Qualitative Phenomenological Study: Experiences of General and Special Education Teachers on State Assessment

Qualitative Phenomenological Study: Experiences of General and Special Education Teachers on State Assessment

Author: 
Cordelia Hayden
Program of study: 
Ed.D./CI
Abstract: 
The aim of the study was to explore the lived experiences of general and special education teachers whose students with disabilities are required to participate in the regular state assessment and the meaning they ascribed to that experience. A sample size of 15 general and special education teachers participated in a face-to-face interview or email interview. The sample was purposively selected from one Florida school, from the publicly available website. The interview guide for the study included demographic questions and 15 open-ended questions for all participants.

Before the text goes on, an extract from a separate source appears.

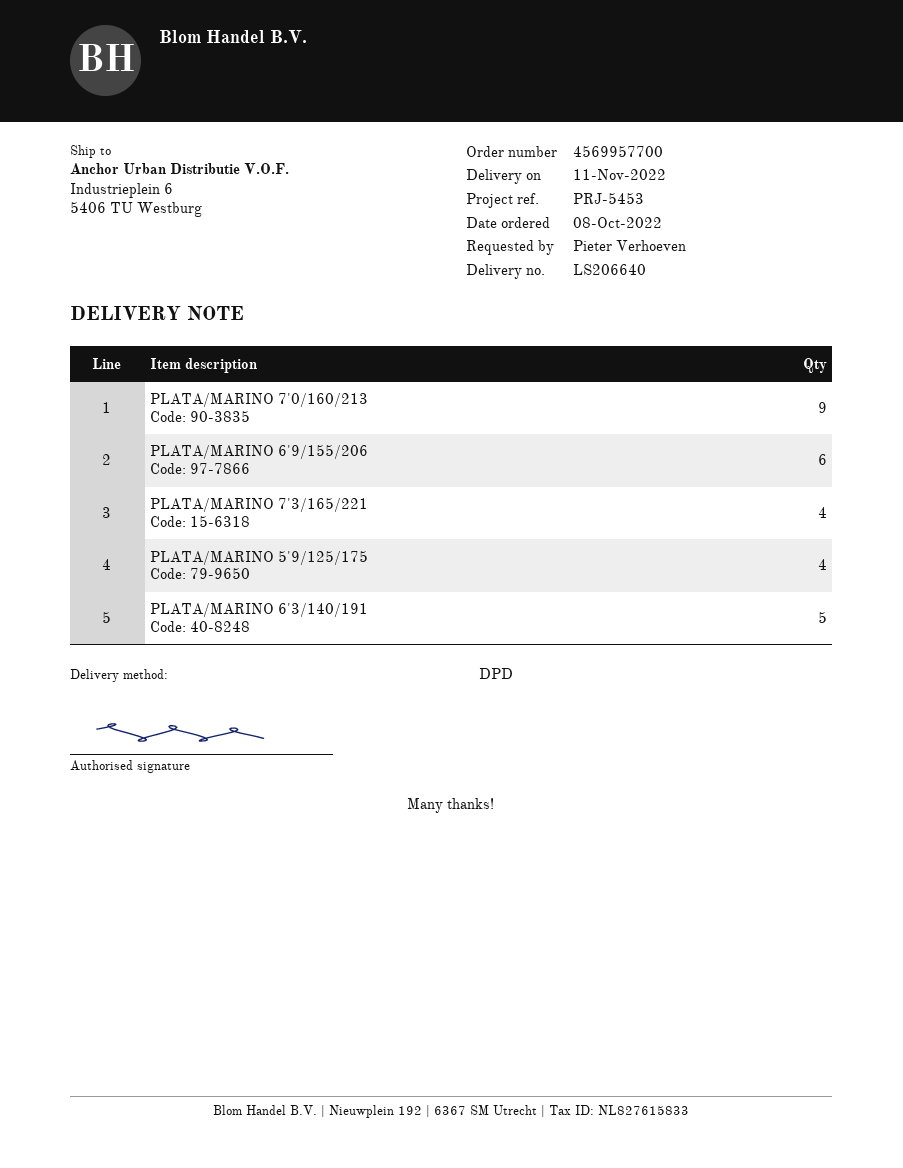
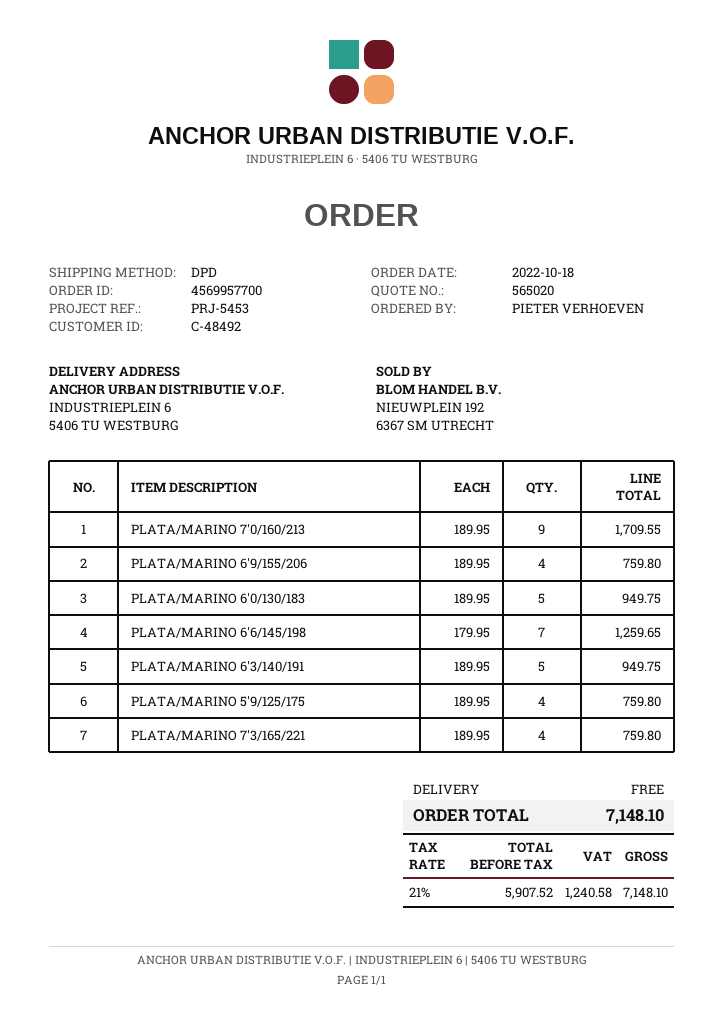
order date: 2022-10-08 -> 2022-10-18
PLATA/MARINO 6'9/155/206: 6 -> 4
PLATA/MARINO 6'0/130/183: none -> 5
PLATA/MARINO 6'6/145/198: none -> 7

The interview questions focused on the lived experiences of general and special education teachers and the pressures and influences standardized assessments have on teaching and learning in the classroom. All 15 participants shared similar perspectives, attitudes, and frustrations in similar areas in regard to their experiences and perceptions. The five themes that emerged were (a) stress and pressure, (b) student testing and teacher accountability, (c) role shifts, (d) accelerated content and job security, and (e) teacher concerns about evaluations. The teachers provided a way to approach the problem. Teacher evaluation results reflected a deeply flawed belief that all teachers are the same and are interchangeable parts instead of individual professionals. Lawmakers should be proactive in producing the most positive results for teacher evaluations and for assessing students with disability. The evaluation process needs to be meaningful and should not be limited to a single rating. More focus needs to be on unique life skills and learning skills for students with disabilities.
Dedication: 
This work is dedicated to my loving husband, Greagory Hayden, my three children, Alexander, Austin, and Ashley Hayden, my parents Elijah and Viviene Kessna, and three brothers Wayne, Allan, and Alvin Kessna who inspired me. They have shared in my joys and discomforts. My family have supported my dissertation journey and encouraged me when I was ready to give up. Their unconditional love and patience have helped me remain ambitious. This support has strengthened my desire to continue my journey as I progress toward completing this work.
Acknowledgements: 
I would like to acknowledge others who contributed to my doctoral journey and achievement. First, recognition is extended to my dissertation chair, my devoted mentor, Dr. Donald Munday, who provided guidance, encouragement, and motivated me to achieve my goal. I am also very grateful to Dr. Marvin Anthony, who faithfully served on my dissertation committee throughout this exhaustive doctoral journey. My thanks to Dr. Maria Navarro, for her dedication and commitment as my committee member, and her support towards the process of my dissertation. Finally, I would like to recognize and thank Dr. Chizoba Madueke, my past chair, who was with me on this long journey, but was unable to finish with me, for his patience, persistence, and never giving up on me. I would like to express my appreciation to the faculty and staff at University of Phoenix School of Advanced Studies for their support during the entire doctoral journey; especially, the academic and financial advisors who provided an excellent experience. My recognition goes out to my friends and classmates whose encouragement was a source of my motivation. Additionally, thank you to all my research participants who made it possible to achieve this accomplishment.